## Exercise prompt
From the entries below, copy every line where the string "REPUBLIKY" appears.

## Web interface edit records

********************

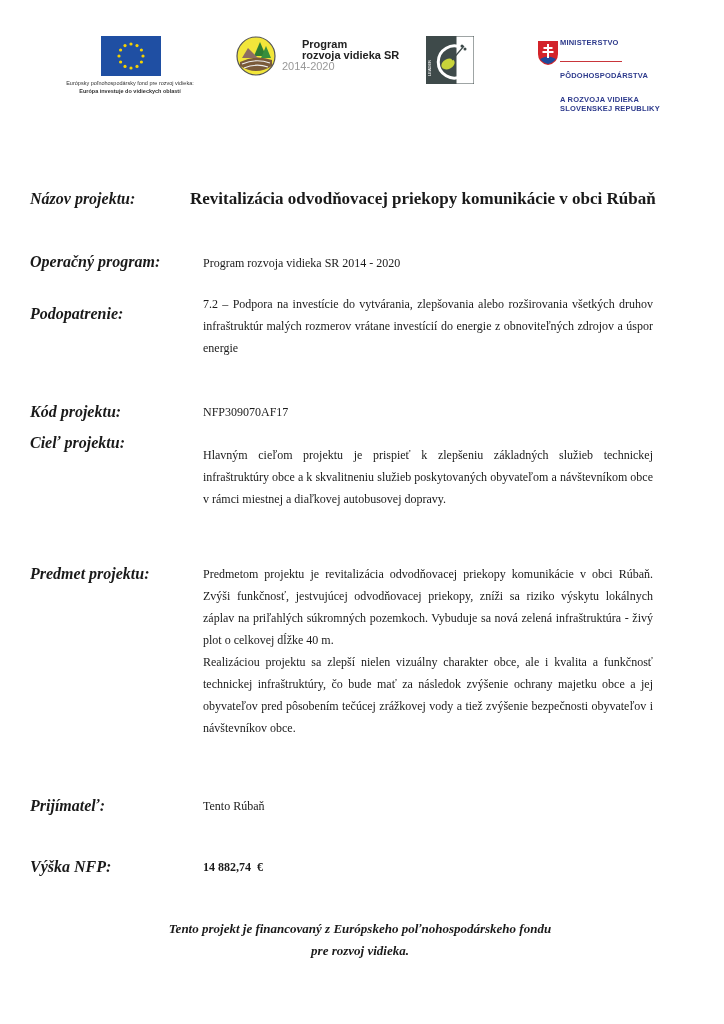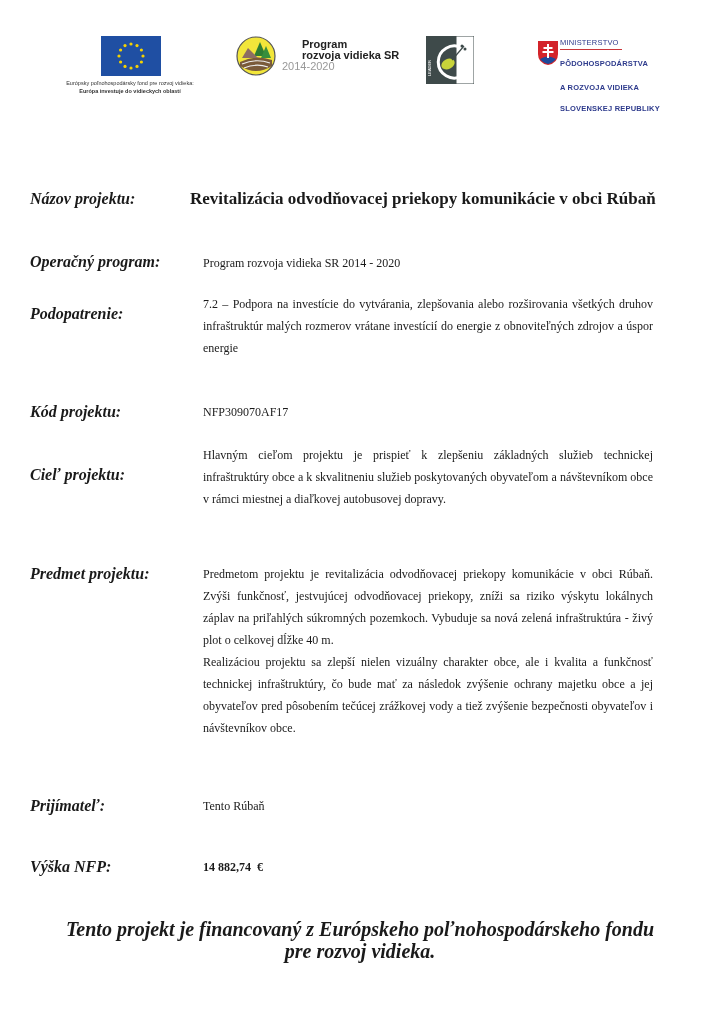--- a/index.html
+++ b/index.html
@@ -26,7 +26,7 @@
   .min-shield { left: 537px; top: 40px; width: 22px; height: 26px; }
   .min-text { left: 560px; top: 39px; font-family: "Liberation Sans", "DejaVu Sans", sans-serif;
     font-size: 7.5px; line-height: 8.5px; color: #2d3a8c; letter-spacing: 0.2px; }
-  .min-text .m1 { display: block; font-weight: normal; border-bottom: 1px solid #c9353a; padding-bottom: 1px; width: 62px; }
+  .min-text .m1 { display: block; font-weight: bold; border-bottom: 1px solid #c9353a; padding-bottom: 13px; width: 62px; }
   .min-text .m2 { display: block; font-weight: bold; margin-top: 10px; }
 
   

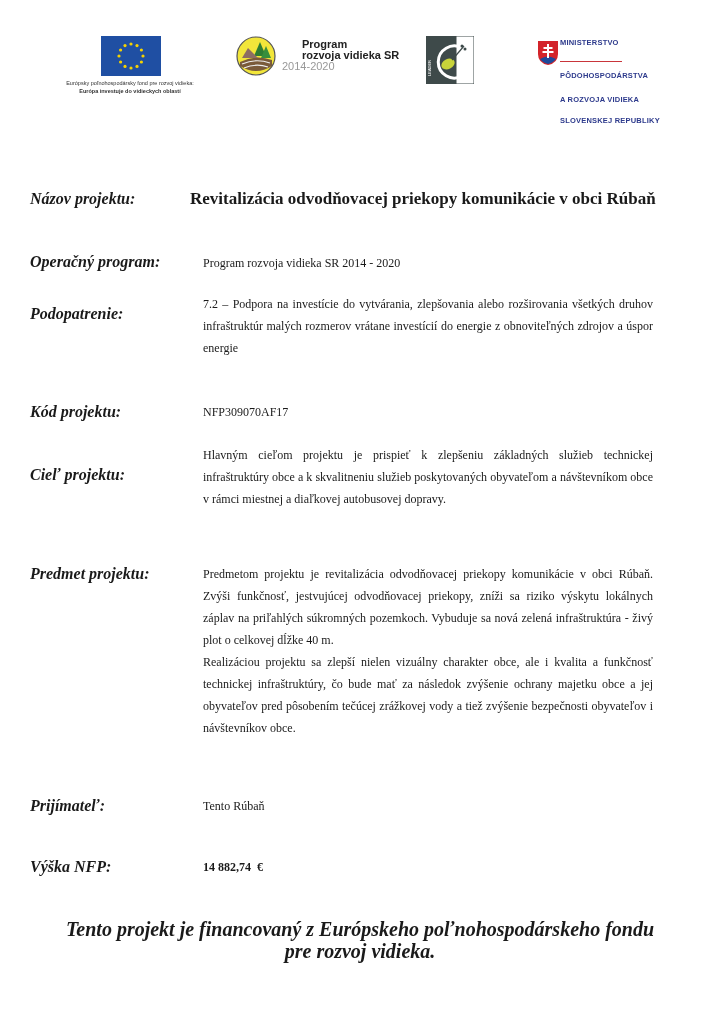--- a/index.html
+++ b/index.html
@@ -107,7 +107,7 @@
   <span class="m1">MINISTERSTVO</span>
   <span class="m2">PÔDOHOSPODÁRSTVA</span>
   <span class="m2" style="margin-top:16px">A ROZVOJA VIDIEKA</span>
-  <span class="m2" style="margin-top:12px">SLOVENSKEJ REPUBLIKY</span>
+  <span class="m2" style="margin-top:0">SLOVENSKEJ REPUBLIKY</span>
 </div>
 
 <div class="abs label" style="top:190px">Názov projektu:</div>

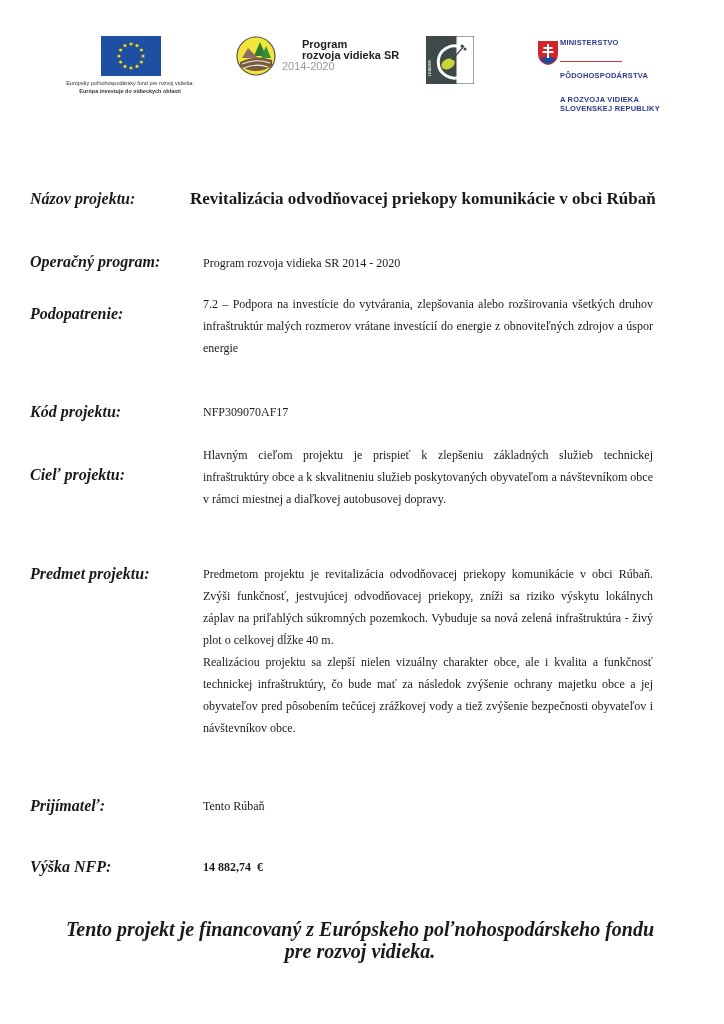--- a/index.html
+++ b/index.html
@@ -122,7 +122,7 @@
 <div class="abs label" style="top:403px">Kód projektu:</div>
 <div class="abs value" style="top:401px">NFP309070AF17</div>
 
-<div class="abs label" style="top:466px">Cieľ projektu:</div>
+<div class="abs label" style="top:434px">Cieľ projektu:</div>
 <div class="abs value" style="top:444px">Hlavným cieľom projektu je prispieť k zlepšeniu základných služieb technickej infraštruktúry obce a k skvalitneniu služieb poskytovaných obyvateľom a návštevníkom obce v rámci miestnej a diaľkovej autobusovej dopravy.</div>
 
 <div class="abs label" style="top:565px">Predmet projektu:</div>

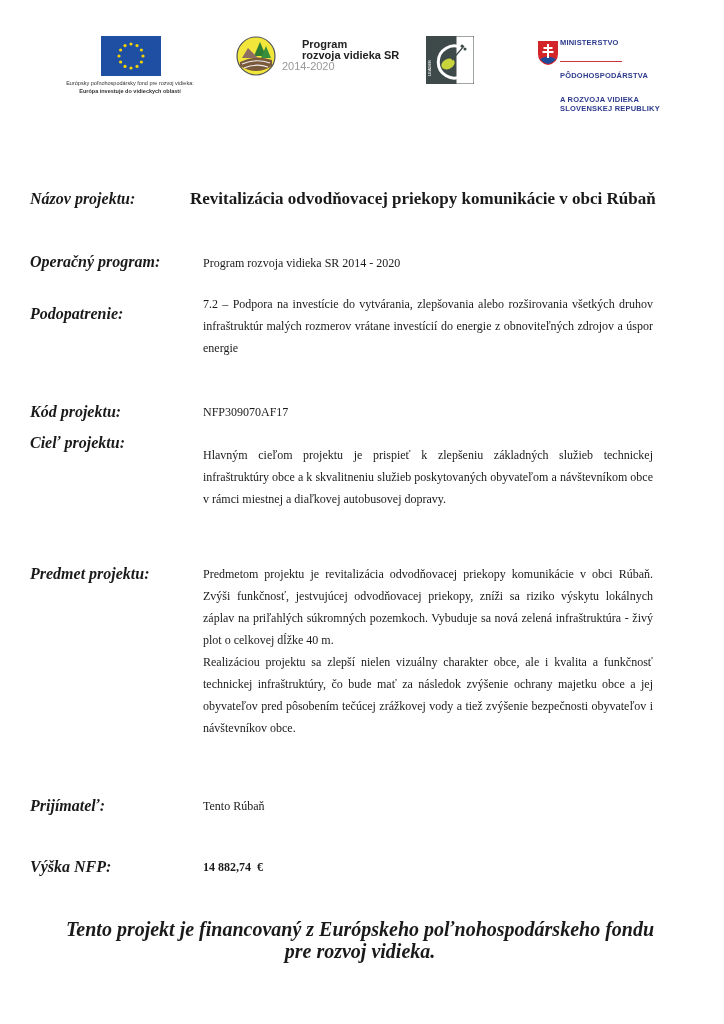--- a/index.html
+++ b/index.html
@@ -35,7 +35,7 @@
   .value.title { left: 190px; width: 500px; font-weight: bold; font-size: 17px; text-align: left; }
   .value.bold { font-weight: bold; }
 
-  .footer { left: 60px; width: 600px; top: 918px; text-align: center; font-weight: bold; font-style: italic; font-size: 20px; line-height: 22px; }
+  .footer { left: 60px; width: 600px; top: 918px; text-align: center; font-weight: bold; font-style: italic; font-size: 13px; line-height: 22px; }
 </style>
 </head>
 <body>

********************

## Answer below
-  <span class="m2" style="margin-top:12px">SLOVENSKEJ REPUBLIKY</span>
+  <span class="m2" style="margin-top:0">SLOVENSKEJ REPUBLIKY</span>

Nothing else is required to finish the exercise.